Peyangki disait qu’il méditerait et se retirerait du monde le temps nécessaire pour devenir un lama. C’est ce qu’il racontait, le gamin du Bhoutan, quand il avait huit ans, la robe pourpre des moines bouddhistes déjà sur le dos. On entre rarement au monastère par vocation à cet âge - était-ce d’ailleurs vraiment le cas ?

La route, l’électricité, la télévision arrivaient seulement jusqu’à Laya, son village des hauteurs himalayennes. Dix ans plus tard, la lumière bleue des écrans éclaire les visages dans la pénombre de son monastère de Gasa. Peyangki et ses coreligionnaires récitent mécaniquement les prières, les yeux irrésistiblement rivés sur leur smartphone. L’enfant joyeux s’est éteint. Peyangki est aliéné, il chatte et joue à la guerre. Il n’apprend rien. Il déçoit les espoirs de sa mère et les attentes de son maître - "Fais quelque chose qui soit utile aux autres !". Lui se dit qu’il n’est finalement pas fait pour étudier.

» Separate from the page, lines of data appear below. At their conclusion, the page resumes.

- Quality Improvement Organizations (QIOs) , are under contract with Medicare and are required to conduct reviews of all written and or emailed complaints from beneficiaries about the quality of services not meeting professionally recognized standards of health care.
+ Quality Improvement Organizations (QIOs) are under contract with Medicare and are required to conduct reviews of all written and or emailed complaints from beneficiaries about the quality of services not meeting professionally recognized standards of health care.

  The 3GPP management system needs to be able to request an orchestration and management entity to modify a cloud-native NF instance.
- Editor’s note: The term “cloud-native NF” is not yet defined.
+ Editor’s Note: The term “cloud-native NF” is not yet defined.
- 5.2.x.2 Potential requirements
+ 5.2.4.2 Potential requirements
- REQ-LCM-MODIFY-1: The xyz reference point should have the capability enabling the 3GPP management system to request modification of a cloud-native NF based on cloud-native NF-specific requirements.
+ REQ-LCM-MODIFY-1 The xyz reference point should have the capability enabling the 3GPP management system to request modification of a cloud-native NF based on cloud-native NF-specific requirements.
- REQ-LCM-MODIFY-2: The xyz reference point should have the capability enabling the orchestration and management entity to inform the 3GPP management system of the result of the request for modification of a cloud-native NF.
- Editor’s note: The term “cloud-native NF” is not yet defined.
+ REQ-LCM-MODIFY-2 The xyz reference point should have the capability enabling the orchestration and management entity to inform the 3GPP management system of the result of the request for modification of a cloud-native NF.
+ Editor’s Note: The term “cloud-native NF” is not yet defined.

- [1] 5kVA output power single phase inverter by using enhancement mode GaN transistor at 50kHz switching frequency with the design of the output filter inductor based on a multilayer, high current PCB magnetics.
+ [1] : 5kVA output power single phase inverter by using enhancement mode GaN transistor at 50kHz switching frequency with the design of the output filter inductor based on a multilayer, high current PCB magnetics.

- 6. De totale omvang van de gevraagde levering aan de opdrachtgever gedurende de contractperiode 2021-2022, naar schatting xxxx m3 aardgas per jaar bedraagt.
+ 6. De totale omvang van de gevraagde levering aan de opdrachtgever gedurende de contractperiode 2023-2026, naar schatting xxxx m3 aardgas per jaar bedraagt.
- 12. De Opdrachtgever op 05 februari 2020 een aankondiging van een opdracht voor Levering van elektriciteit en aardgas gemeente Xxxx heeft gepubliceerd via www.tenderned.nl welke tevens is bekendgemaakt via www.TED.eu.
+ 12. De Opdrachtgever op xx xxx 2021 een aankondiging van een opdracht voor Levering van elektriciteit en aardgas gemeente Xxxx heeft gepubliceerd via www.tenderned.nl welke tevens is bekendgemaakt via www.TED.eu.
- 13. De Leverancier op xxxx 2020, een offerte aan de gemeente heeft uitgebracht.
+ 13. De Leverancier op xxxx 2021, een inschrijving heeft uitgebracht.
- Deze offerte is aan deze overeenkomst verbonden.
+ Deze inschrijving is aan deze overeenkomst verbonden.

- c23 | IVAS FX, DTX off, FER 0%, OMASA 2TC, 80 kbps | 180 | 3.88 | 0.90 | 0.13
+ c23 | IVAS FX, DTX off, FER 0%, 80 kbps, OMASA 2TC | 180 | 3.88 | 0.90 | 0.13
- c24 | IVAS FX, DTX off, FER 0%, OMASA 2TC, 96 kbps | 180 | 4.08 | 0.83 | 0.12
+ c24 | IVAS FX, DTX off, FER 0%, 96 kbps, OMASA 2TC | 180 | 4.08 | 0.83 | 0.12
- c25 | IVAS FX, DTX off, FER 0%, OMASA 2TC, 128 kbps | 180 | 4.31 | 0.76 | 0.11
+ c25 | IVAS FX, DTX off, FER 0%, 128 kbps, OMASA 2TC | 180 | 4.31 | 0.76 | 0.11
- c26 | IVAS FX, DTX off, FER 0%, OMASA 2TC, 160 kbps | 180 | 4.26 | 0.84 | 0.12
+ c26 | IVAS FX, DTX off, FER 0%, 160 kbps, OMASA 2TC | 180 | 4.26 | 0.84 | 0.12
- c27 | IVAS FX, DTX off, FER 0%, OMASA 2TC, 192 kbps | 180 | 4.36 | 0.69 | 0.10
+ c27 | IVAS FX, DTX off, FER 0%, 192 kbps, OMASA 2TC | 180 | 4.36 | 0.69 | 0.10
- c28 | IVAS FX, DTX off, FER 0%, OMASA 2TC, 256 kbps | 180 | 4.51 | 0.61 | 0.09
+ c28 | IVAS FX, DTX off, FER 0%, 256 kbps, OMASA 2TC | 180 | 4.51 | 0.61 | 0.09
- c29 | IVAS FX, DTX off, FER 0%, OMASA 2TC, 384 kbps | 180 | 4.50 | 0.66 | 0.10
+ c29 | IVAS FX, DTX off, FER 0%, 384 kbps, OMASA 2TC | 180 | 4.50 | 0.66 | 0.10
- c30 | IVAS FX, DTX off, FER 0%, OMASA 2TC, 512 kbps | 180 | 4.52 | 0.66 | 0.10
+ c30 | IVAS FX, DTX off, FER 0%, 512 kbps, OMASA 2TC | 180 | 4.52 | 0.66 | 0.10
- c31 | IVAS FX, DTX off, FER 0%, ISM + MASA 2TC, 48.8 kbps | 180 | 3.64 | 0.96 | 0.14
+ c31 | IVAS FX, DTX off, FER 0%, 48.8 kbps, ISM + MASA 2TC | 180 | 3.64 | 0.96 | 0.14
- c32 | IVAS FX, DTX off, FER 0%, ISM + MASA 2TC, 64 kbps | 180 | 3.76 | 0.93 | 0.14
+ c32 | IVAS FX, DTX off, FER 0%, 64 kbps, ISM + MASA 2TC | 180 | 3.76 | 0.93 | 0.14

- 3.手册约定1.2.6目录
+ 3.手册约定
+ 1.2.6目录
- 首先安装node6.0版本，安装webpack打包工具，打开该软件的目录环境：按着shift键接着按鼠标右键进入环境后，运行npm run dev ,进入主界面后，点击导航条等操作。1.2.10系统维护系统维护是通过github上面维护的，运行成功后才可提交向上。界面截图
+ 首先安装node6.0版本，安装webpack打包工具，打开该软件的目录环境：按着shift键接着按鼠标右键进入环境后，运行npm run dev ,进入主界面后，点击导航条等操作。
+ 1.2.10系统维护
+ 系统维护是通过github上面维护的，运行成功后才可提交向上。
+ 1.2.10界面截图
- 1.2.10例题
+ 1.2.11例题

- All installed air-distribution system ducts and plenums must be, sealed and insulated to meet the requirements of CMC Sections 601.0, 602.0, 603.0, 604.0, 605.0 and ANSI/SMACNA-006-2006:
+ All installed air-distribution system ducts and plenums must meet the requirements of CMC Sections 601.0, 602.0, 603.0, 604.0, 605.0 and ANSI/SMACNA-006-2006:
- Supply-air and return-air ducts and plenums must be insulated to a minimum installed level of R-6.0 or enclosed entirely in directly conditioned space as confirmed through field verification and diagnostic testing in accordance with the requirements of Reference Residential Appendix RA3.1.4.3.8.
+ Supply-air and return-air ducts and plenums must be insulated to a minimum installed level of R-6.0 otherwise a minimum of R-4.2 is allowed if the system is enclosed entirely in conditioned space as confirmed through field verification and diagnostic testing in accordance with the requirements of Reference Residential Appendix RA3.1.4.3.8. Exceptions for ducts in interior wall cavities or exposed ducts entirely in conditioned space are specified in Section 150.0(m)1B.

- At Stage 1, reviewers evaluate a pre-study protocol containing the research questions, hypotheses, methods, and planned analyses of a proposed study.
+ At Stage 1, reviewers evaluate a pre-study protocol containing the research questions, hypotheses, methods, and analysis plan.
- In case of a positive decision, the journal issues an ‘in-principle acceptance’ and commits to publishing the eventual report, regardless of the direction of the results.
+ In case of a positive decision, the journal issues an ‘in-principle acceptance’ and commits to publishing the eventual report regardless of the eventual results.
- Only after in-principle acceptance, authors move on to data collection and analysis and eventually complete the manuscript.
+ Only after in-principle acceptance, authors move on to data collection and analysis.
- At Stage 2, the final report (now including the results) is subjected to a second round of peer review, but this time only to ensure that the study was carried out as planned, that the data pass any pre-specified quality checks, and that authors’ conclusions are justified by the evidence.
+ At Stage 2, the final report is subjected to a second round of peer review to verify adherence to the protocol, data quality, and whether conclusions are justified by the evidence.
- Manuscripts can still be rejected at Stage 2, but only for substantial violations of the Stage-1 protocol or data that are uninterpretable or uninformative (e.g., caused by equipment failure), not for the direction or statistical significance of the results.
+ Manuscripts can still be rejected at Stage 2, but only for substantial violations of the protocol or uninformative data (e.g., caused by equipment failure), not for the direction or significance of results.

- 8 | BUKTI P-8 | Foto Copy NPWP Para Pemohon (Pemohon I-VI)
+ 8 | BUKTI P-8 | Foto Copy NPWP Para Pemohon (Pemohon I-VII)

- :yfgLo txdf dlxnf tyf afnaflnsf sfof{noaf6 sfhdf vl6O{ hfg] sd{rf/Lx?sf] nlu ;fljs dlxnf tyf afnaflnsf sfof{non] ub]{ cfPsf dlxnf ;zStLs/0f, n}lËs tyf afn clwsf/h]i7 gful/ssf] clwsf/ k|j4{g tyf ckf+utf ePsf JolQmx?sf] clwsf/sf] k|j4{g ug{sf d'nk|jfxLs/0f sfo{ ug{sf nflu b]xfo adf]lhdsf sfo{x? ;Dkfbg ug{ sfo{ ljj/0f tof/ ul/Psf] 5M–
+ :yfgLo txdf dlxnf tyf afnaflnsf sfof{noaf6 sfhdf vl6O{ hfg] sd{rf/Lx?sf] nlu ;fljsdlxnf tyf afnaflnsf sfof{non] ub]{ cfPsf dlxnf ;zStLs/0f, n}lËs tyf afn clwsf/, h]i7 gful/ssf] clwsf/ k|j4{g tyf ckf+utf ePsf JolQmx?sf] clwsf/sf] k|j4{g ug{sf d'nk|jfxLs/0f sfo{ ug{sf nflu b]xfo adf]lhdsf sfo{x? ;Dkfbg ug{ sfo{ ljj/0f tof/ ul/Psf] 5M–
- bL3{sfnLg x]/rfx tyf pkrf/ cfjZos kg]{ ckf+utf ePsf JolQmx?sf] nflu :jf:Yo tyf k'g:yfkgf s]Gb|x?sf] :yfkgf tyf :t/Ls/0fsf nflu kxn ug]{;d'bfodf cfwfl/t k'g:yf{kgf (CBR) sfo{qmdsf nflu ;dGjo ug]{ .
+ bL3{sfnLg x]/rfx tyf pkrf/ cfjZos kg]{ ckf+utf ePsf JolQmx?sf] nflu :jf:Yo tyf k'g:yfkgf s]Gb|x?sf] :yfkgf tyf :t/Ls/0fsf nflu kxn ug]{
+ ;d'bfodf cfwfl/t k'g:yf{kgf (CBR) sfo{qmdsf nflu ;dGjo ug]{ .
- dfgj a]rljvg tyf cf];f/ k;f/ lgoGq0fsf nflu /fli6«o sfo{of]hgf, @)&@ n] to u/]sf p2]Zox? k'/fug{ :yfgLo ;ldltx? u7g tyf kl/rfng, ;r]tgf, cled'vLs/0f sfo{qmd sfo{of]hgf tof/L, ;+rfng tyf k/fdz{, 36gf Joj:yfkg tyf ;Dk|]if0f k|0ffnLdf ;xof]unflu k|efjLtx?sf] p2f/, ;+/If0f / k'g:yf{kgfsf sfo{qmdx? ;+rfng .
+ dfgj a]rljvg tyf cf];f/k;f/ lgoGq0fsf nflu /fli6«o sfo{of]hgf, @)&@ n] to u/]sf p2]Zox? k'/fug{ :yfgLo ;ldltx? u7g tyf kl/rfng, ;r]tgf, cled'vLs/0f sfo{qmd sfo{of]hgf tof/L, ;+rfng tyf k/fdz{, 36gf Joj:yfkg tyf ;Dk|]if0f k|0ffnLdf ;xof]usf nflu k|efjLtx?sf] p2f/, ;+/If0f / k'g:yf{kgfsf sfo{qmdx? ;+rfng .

Il est devenu ce grand adolescent qui aime les chansons d’amour et voilà qu’Ugyen, rencontrée sur WeChat, le réseau social en vogue au Bhoutan, lui en chante en jouant avec ses longs cheveux de jais. "Elle est belle." Rattrapé par ses premiers émois, Peyangki succombe.

Rien n’est inventé, Sing Me a Song est un documentaire. Un documentaire dont on découvre les plans comme dans un film scénarisé jusqu’aux larmes qui naissent au creux des yeux. Beau et touchant, contemplatif et percutant.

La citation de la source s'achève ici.